Di antara banyak emosi dasar, marah merupakan jenis yang jarang mendapatkan tempat yang sesuai dalam kategori perilaku (budaya) kita. Mengapa demikian? Saya tetap meyakini setiap budaya memiliki cara yang adaptif dalam mengekspresikan setiap emosi manusia, termasuk emosi marah.
Bahkan sampai saat ini saya masih percaya 100% keseluruhan budaya manusia menyepakati bahwa marah atau kemarahan adalah salah satu simbol kualitas kemanusiaan. Dia harus terlebih dulu ditaklukkan manusia guna strata kemanusiannya. Jadi masalahnya adalah terkadang cara-cara budaya kita seringkali tereduksi oleh cara berpikir instan yang mengedepankan hasil tanpa menikmati prosesnya.
Seperti kebanyakan orangtua, saya juga terkadang lupa dan merasa frustrasi dengan ekspresi marah anak-anak. Secepatnya saya merasa ingin mengalahkan kemarahan anak saya dan mengakhiri konflik menurut cara saya sendiri.
Orang tua secara jamak disebut malu untuk mengakui bahwa mereka terbebani oleh perilaku anak-anak mereka yang dianggap "sering" marah. Bagi kebanyakan kita (orangtua/dewasa), marah seolah-olah hanya hak manusia dewasa, anak-anak dan masa kecilnya tidak behak mengekspresikan emosi tersebut. Kita bahkan menyebut ekspresi marah anak sebagai perilaku yang melulu buruk.

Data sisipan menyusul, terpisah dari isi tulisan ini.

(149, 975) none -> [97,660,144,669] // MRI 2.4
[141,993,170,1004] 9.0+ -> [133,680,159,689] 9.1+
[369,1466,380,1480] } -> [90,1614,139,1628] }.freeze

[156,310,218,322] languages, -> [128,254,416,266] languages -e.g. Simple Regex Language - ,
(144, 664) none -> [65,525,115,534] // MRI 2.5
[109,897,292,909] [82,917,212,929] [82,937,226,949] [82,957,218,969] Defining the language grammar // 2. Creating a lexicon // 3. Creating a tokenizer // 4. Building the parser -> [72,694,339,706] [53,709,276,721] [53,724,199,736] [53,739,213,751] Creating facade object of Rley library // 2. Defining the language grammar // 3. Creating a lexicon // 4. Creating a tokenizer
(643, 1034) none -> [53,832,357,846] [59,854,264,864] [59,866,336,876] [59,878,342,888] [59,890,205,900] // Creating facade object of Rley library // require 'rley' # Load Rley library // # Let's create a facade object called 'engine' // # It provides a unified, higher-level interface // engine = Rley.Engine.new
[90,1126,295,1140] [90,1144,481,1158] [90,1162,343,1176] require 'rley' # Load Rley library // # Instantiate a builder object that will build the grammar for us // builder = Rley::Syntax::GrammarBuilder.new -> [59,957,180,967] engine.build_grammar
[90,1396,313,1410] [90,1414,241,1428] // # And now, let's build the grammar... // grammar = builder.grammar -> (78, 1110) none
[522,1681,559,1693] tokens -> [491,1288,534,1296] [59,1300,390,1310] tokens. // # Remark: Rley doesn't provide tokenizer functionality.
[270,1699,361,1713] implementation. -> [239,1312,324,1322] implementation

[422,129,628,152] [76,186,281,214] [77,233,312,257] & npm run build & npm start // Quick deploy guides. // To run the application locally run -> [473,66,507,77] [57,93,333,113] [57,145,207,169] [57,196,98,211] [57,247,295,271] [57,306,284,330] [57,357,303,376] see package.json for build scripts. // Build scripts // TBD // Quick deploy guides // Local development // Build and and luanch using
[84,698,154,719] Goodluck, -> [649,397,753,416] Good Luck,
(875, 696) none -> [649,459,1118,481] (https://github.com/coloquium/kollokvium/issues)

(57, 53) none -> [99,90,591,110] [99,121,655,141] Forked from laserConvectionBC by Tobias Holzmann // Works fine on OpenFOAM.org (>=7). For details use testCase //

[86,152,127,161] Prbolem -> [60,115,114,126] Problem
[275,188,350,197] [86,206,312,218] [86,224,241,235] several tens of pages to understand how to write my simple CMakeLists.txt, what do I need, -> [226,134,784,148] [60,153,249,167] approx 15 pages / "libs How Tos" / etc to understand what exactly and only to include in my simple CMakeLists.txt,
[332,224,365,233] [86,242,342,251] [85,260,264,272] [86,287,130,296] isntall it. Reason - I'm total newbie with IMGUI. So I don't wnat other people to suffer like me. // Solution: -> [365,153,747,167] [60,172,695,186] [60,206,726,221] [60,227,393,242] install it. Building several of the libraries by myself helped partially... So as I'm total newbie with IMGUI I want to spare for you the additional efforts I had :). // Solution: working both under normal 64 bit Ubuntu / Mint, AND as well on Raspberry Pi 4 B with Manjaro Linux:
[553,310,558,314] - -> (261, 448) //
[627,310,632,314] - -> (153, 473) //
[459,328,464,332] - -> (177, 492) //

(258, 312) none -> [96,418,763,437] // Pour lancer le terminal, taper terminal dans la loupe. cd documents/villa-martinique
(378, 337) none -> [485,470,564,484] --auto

Tulisan saya sebelumnya telah sedikit mengulas tentang bagaimana paradigma kita terkadang melulu mengejar "prestasi" akademik anak tanpa mengindahkan sisi emosional mereka. Lihat saja cara kita memilihkan sekolah untuk anak-anak kita. Tren memilih sekolah dengan indikator "bangunan fisik" merupakan salah satu bukti bahwa pendidikan sosioemosional belum masuk agenda orangtua.
Jika terkait kemarahan mereka, kita dengan enak mengutipkan ayat suci atau hadist tentang kemarahan, bahkan terkadang menghardik mereka bahwa marah itu tidak baik, temannya syetan dan masuk neraka. Kita lupa, mereka membutuhkan seperangkat cara untuk mengendalikan dan mengekspresikan emosinya secara tepat.
Apakah marah itu, dan apakah itu buruk?
Marah dan kemarahan merupakan salah satu emosi dasar manusia. Kemarahan adalah perasaan neurofisiologis dasar, primal, spontan, namun sementara. Kemarahan seringkali dipicu oleh semacam frustrasi dan sering dianggap sebagai keadaan yang tidak menyenangkan. Sebagai salaah satu jenis emosi, kemarahan adalah nyata dan sangat kuat, namun tapi tidak perlu ditakuti, ditolak, atau dianggap buruk (baik dalam dan dari dirinya sendiri).
Nyatanya, semua makhluk hidup pasti pernah bertemu dengan keadaan frustrasi, yaitu keadaan dimana kita merasa apa yang kita inginkan (goal) sedang berada pada ancaman kegagalaan atau bahkan sudah pasti gagal. Jadi, jangan kege-eran, jangankan anak-anak (yang dia juga manusia), hewan saja juga mengalami keadaan frustrasi. Oleh karenanya hewan juga memiliki emosi marah. Masalahnya adalah apakah kita ingin membedakan diri kita dengan hewan atau tidak?
Kembali ke budaya, jika masih ada yang mengatakan bahwa budaya kita melarang kita untuk marah, saya rasa mari kita uraikan sebab-musababnya. Lebih tepat kalau kita mengatakan bahwa yang dilarang bukanlah marah atau kemarahan, namun bagaimana kita memilih ekspresinya.